• **Goal of the exercise**
Without copying any picture, transcribe exactly the lines of the data below from the one containing "align-items: center ->" through the one containing "gap: 25px ->".

• **Data under study**
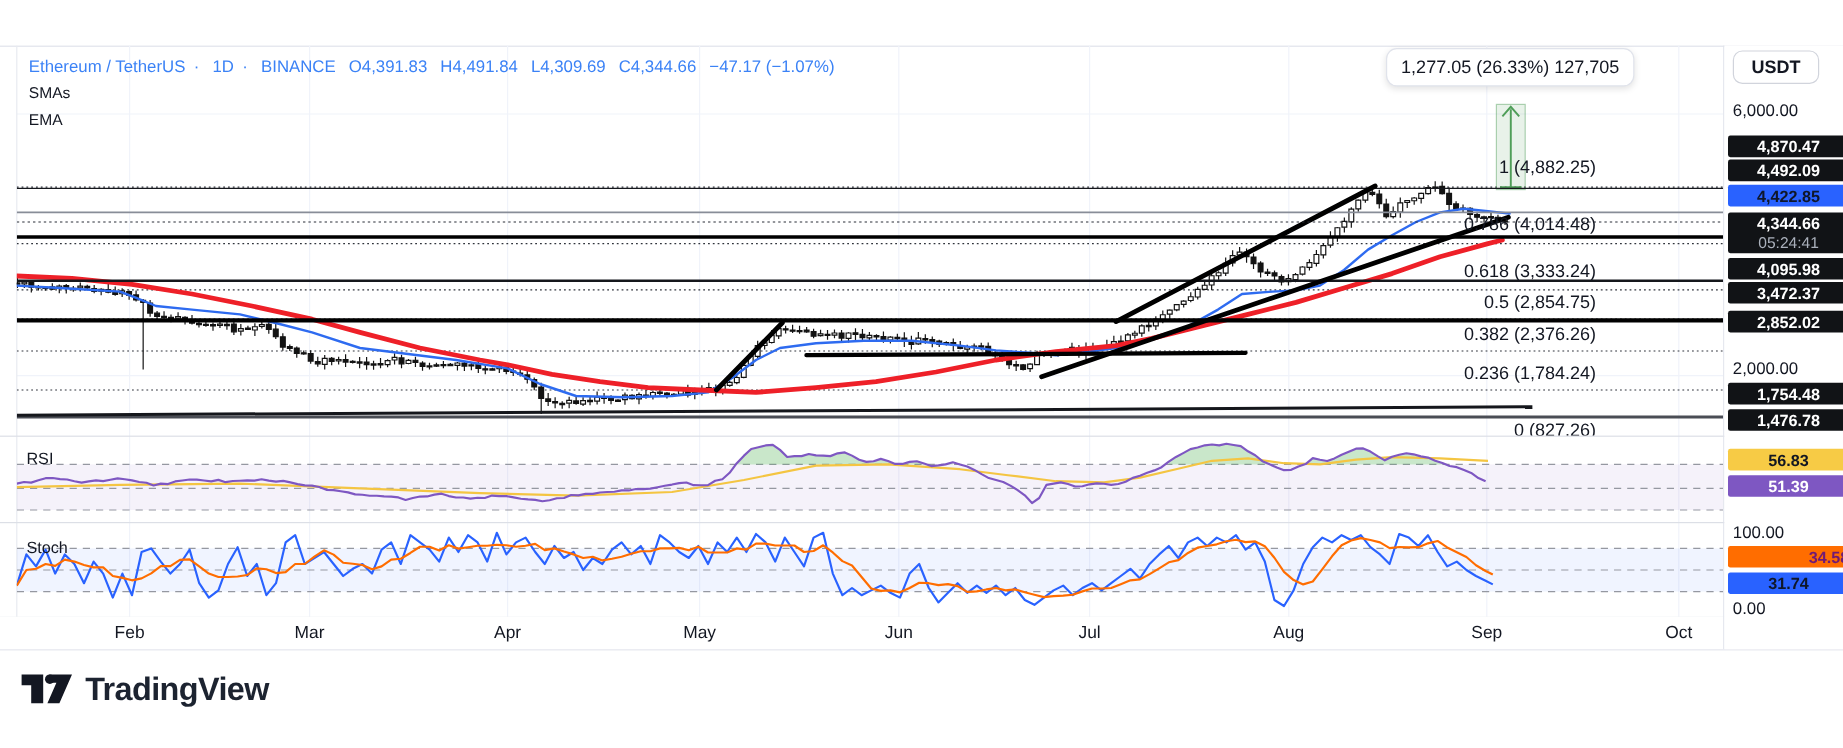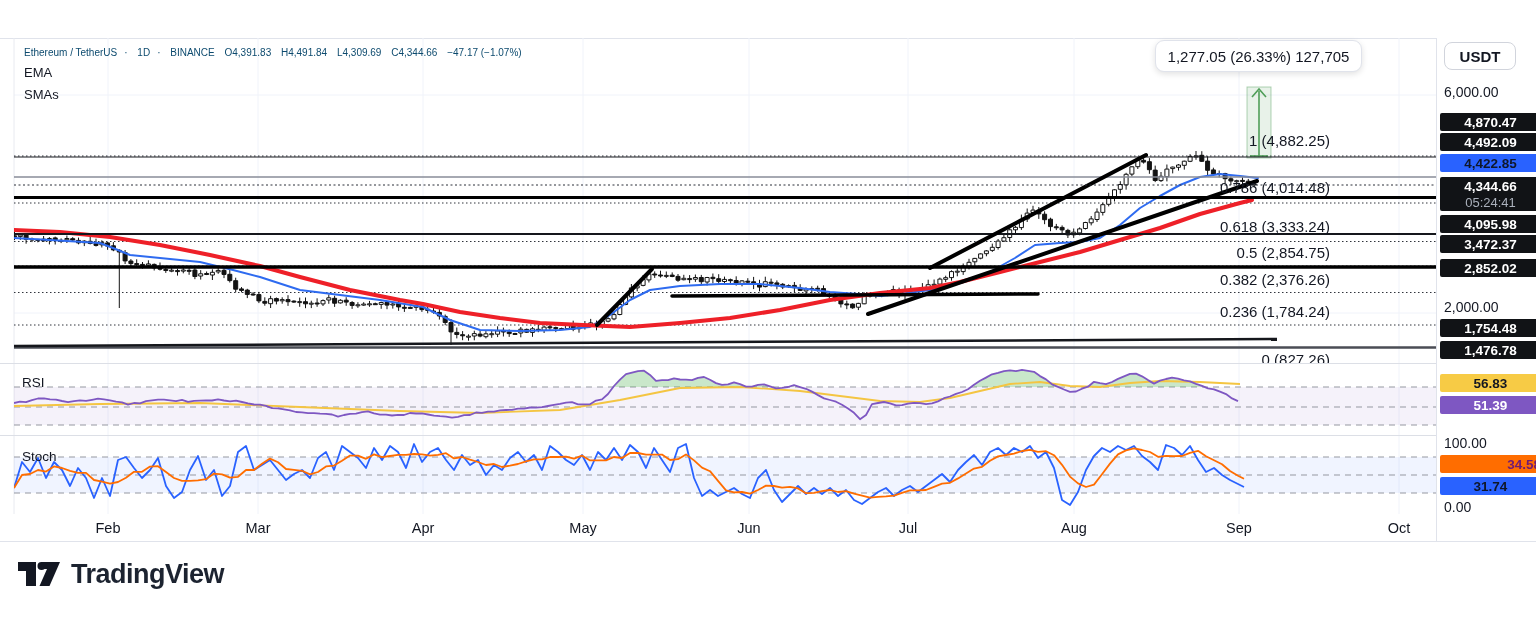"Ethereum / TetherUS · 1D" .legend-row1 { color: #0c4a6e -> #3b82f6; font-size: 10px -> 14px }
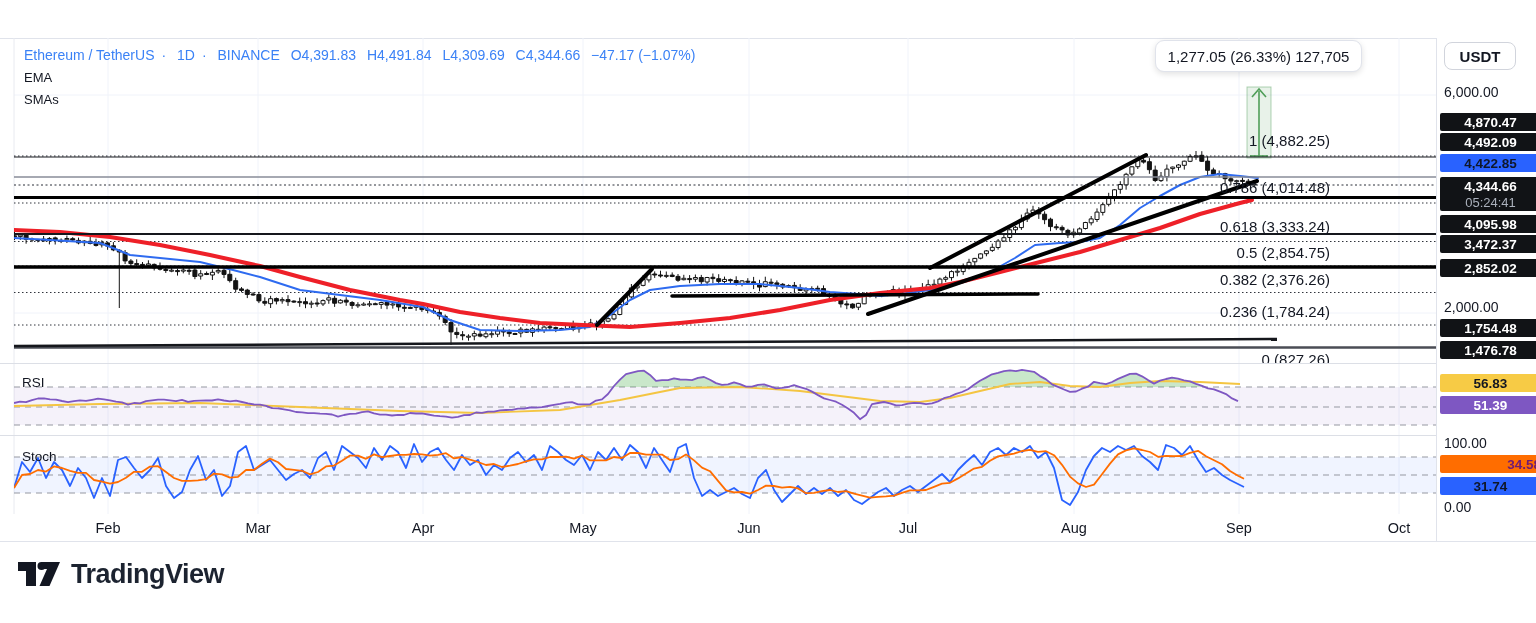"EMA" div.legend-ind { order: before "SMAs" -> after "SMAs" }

...

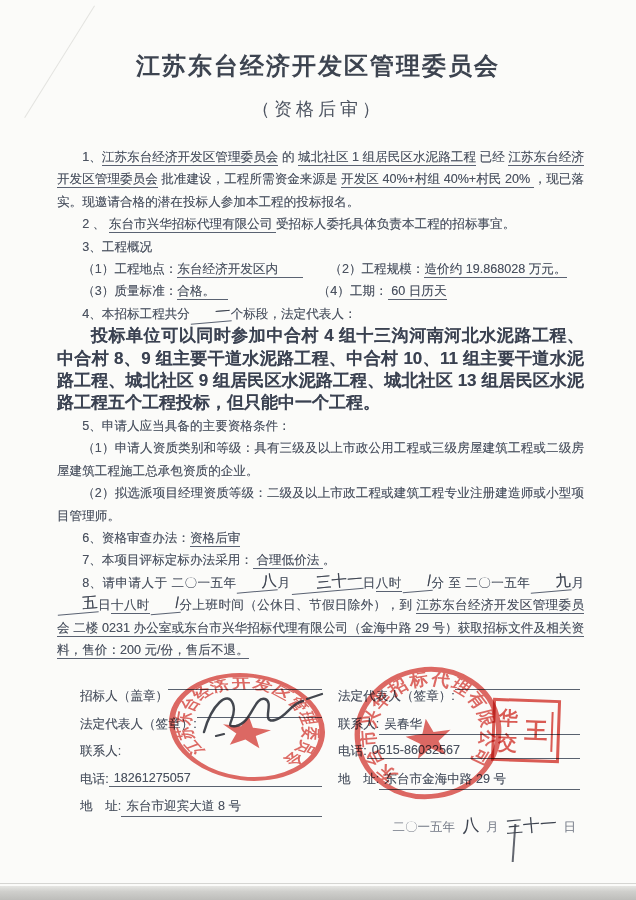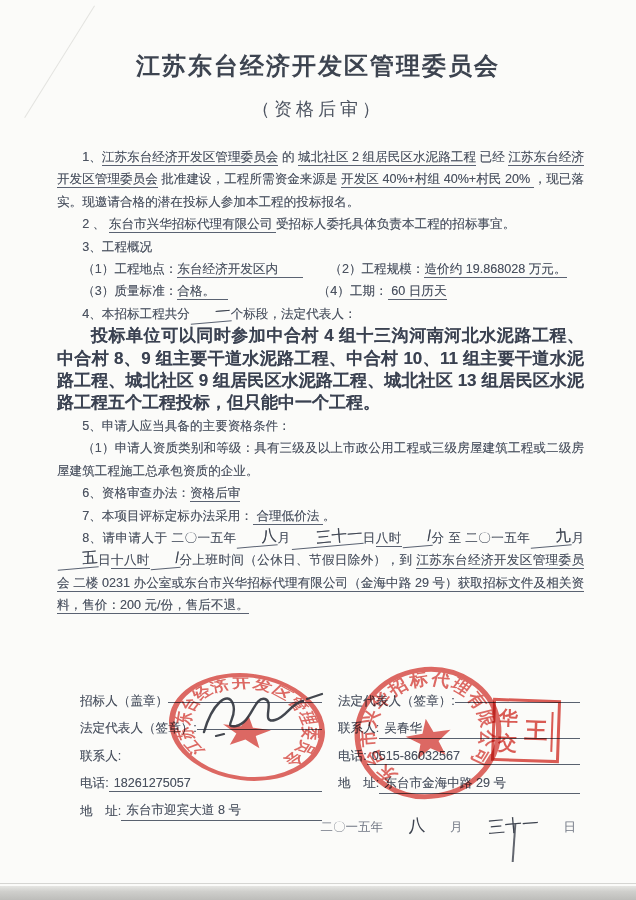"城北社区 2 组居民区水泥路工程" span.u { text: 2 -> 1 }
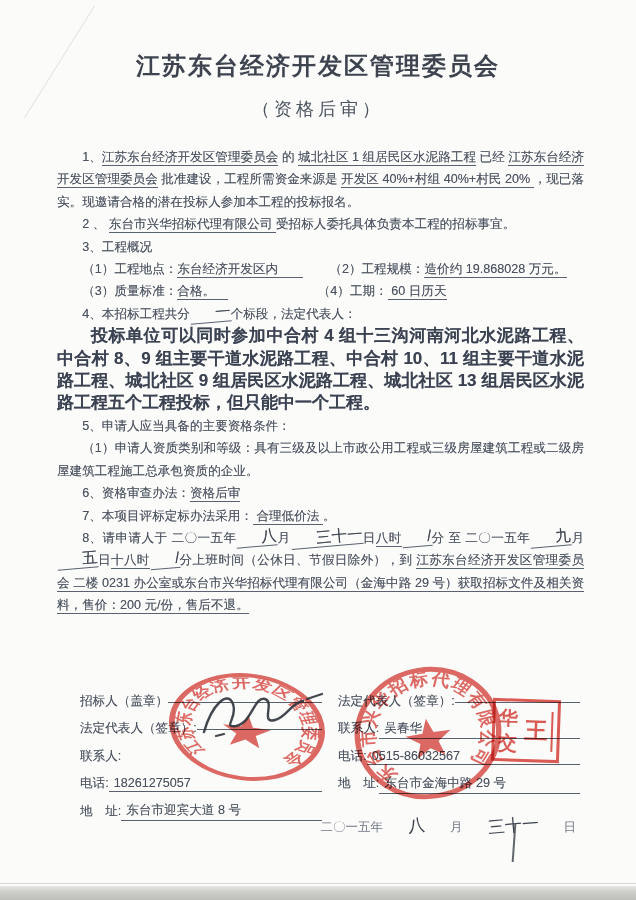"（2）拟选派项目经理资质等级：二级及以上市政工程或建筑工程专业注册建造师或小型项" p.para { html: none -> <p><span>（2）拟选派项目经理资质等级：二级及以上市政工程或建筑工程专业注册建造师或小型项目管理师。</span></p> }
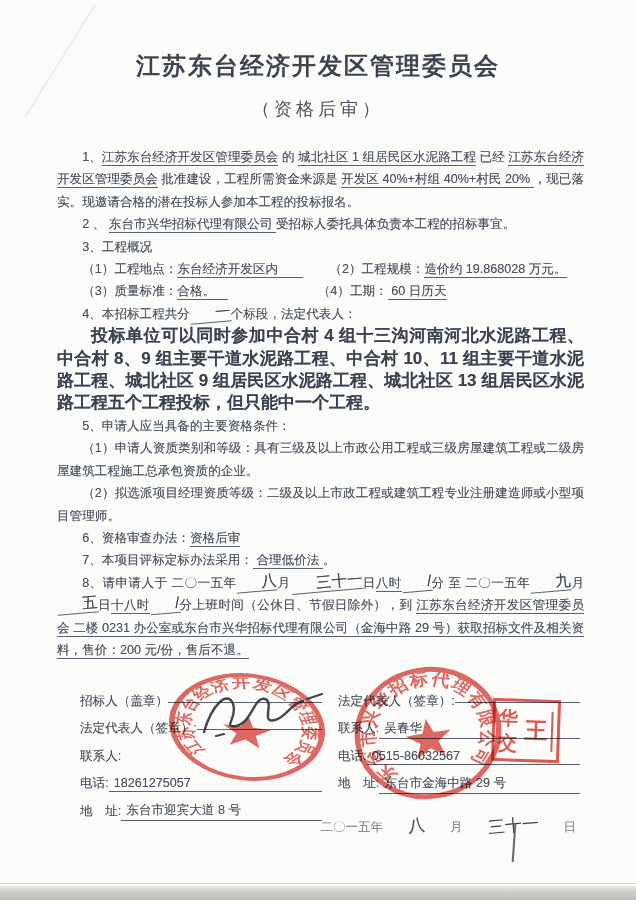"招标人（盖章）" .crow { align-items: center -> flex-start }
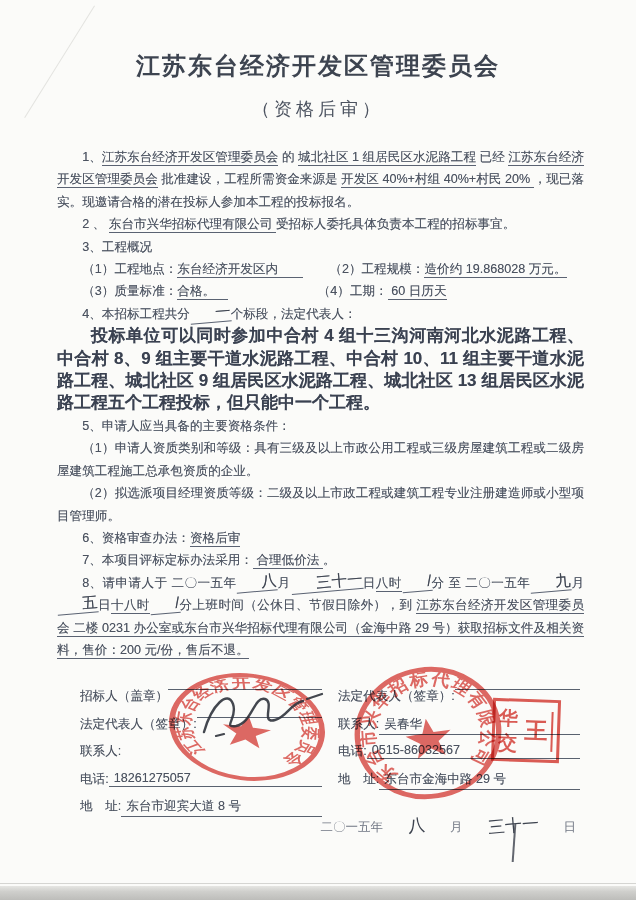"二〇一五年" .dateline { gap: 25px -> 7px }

• **Answer for the task**
"招标人（盖章）" .crow { align-items: center -> flex-start }
"二〇一五年" .dateline { gap: 25px -> 7px }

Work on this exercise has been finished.